### WORK REQUEST
In the records below, begin at the line containing "- The project" and end at the line containing "wonderful Perma-proto boards."; quote every line in that span exactly, including both boundary lines, and no others.

(Data excerpts)
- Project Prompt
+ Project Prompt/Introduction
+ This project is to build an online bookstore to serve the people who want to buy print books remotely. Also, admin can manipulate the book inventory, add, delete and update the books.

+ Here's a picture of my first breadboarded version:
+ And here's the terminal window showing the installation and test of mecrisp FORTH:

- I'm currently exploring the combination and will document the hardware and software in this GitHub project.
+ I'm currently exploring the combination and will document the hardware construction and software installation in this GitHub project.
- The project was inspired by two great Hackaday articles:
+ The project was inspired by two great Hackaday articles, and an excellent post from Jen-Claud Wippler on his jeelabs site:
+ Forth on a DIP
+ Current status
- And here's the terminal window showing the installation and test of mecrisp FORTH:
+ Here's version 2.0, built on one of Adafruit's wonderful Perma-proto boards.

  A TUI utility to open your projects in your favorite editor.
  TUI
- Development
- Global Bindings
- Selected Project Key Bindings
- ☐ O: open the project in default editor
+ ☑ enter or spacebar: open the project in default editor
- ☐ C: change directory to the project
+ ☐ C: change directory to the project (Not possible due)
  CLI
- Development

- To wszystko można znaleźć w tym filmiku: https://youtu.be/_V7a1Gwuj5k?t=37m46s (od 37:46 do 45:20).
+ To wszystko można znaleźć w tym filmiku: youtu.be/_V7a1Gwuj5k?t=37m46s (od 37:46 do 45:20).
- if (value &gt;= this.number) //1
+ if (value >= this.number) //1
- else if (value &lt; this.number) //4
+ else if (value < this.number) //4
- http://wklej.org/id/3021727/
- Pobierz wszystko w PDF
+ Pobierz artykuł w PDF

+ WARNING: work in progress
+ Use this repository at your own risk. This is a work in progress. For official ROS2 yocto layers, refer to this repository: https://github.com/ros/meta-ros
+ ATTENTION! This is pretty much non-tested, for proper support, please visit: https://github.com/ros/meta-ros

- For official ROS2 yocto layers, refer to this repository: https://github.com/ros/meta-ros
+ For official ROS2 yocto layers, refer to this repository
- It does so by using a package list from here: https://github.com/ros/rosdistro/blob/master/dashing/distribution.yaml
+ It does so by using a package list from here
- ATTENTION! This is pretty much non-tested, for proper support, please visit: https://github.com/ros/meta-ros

### YOUR SOLUTION
- The project was inspired by two great Hackaday articles:
+ The project was inspired by two great Hackaday articles, and an excellent post from Jen-Claud Wippler on his jeelabs site:
+ Forth on a DIP
+ Current status
- And here's the terminal window showing the installation and test of mecrisp FORTH:
+ Here's version 2.0, built on one of Adafruit's wonderful Perma-proto boards.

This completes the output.